RuntimeError: expand(torch.cuda.LongTensor{[2, 12108]}, size=[12108]): the number of sizes provided (1) must be greater or equal to the number of dimensions in the tensor (2)

There is a error in scatter_add() function,this error remain that the size of src tensor is not euqal to the size of index tensor.I have tried many times but it is still not work.Could you give a solution about this question? Thanks

yyou1996 commented 2 years ago

Hi @ytpjh,

The most possible reason for this issue would be the package version. Please follow https://github.com/Shen-Lab/GraphCL/tree/master/semisupervised_TU#dependencies to set up the environment.

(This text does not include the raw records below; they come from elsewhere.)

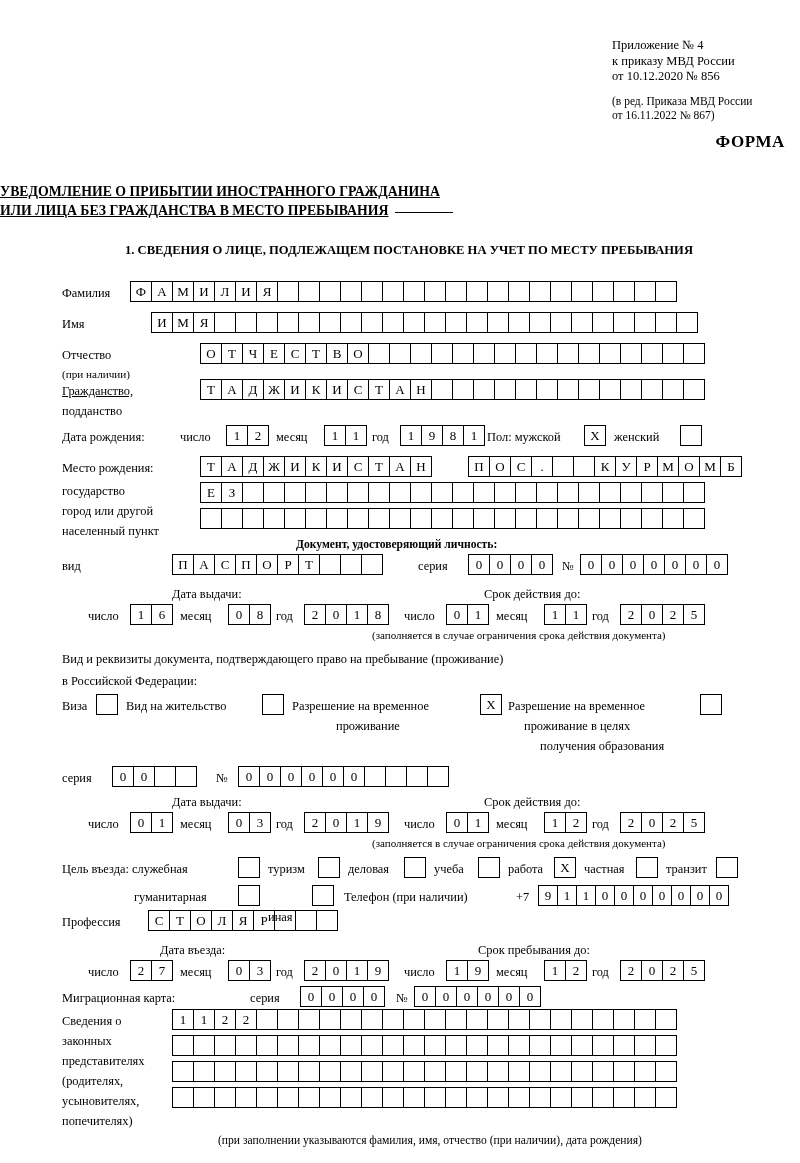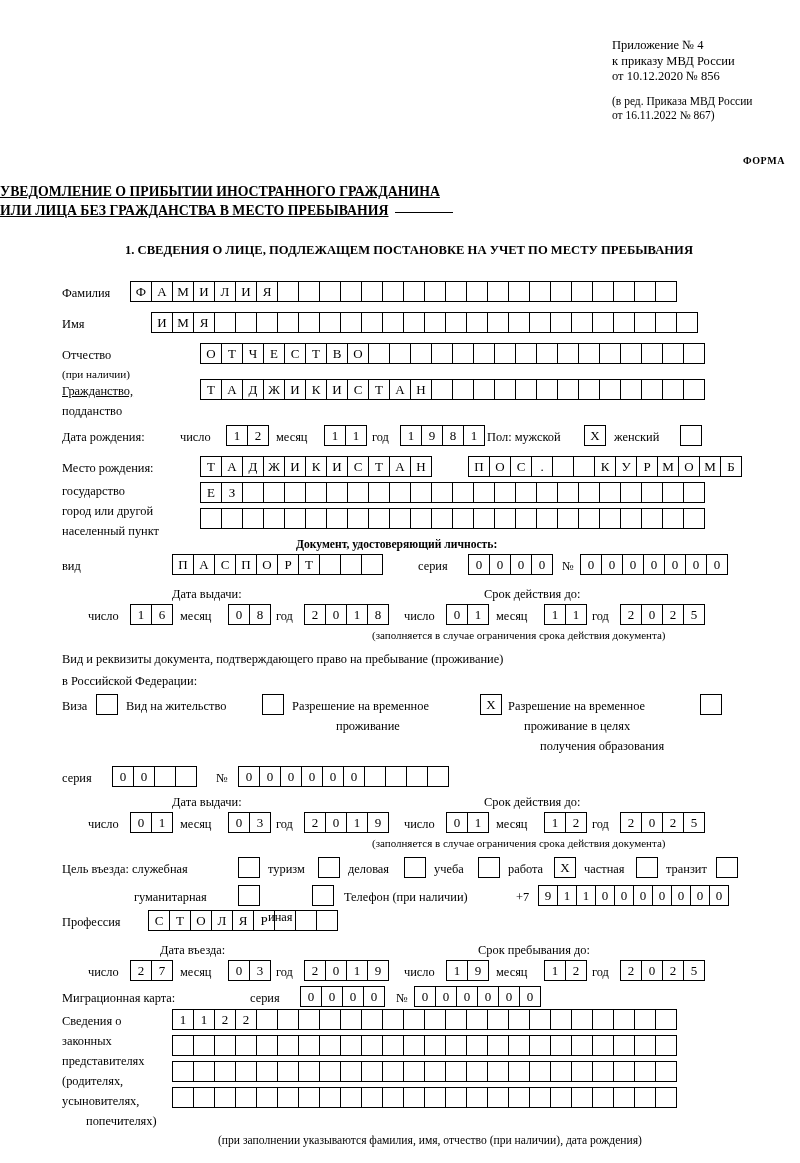--- a/index.html
+++ b/index.html
@@ -27,23 +27,23 @@
     left: 612px;
     top: 38px;
     font-size: 12.5px;
     line-height: 15.5px;
     white-space: nowrap;
   }
   .hdr .grp2 { margin-top: 9px; font-size: 11.5px; line-height: 14.5px; }
   .forma {
     position: absolute;
     right: 33px;
-    top: 155px;
+    top: 132px;
     font-weight: bold;
-    font-size: 10px;
+    font-size: 17px;
     letter-spacing: 0.6px;
   }
   .title {
     position: absolute;
     left: 0; right: 0;
     top: 182px;
     text-align: left;
     font-weight: bold;
     font-size: 13.8px;
     line-height: 19px;
@@ -618,21 +618,21 @@
       <div class="cell">0</div>
       <div class="cell">0</div>
       <div class="cell">0</div>
     </div>
 
   <div class="t" style="left:62px; top:1014px;">Сведения о</div>
   <div class="t" style="left:62px; top:1034px;">законных</div>
   <div class="t" style="left:62px; top:1054px;">представителях</div>
   <div class="t" style="left:62px; top:1074px;">(родителях,</div>
   <div class="t" style="left:62px; top:1094px;">усыновителях,</div>
-  <div class="t" style="left:62px; top:1114px;margin-left:24px;">попечителях)</div>
+  <div class="t" style="left:62px; top:1114px;">попечителях)</div>
 
   <div class="cells" id="row-legal-1" style="left:172px; top:1009px;">
       <div class="cell">1</div>
       <div class="cell">1</div>
       <div class="cell">2</div>
       <div class="cell">2</div>
       <div class="cell"></div>
       <div class="cell"></div>
       <div class="cell"></div>
       <div class="cell"></div>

If want to directly deal with this error, I would suggest starting from res_gcn.py 180 forward_BNConvReLU_cl x_ = F.relu(conv(x_, edge_index))

Expecially, print out x_.shape, edge_index.max(). It seems that edge_index.max() > x_.shape[0] which means you are trying to do message passing on non-existing nodes.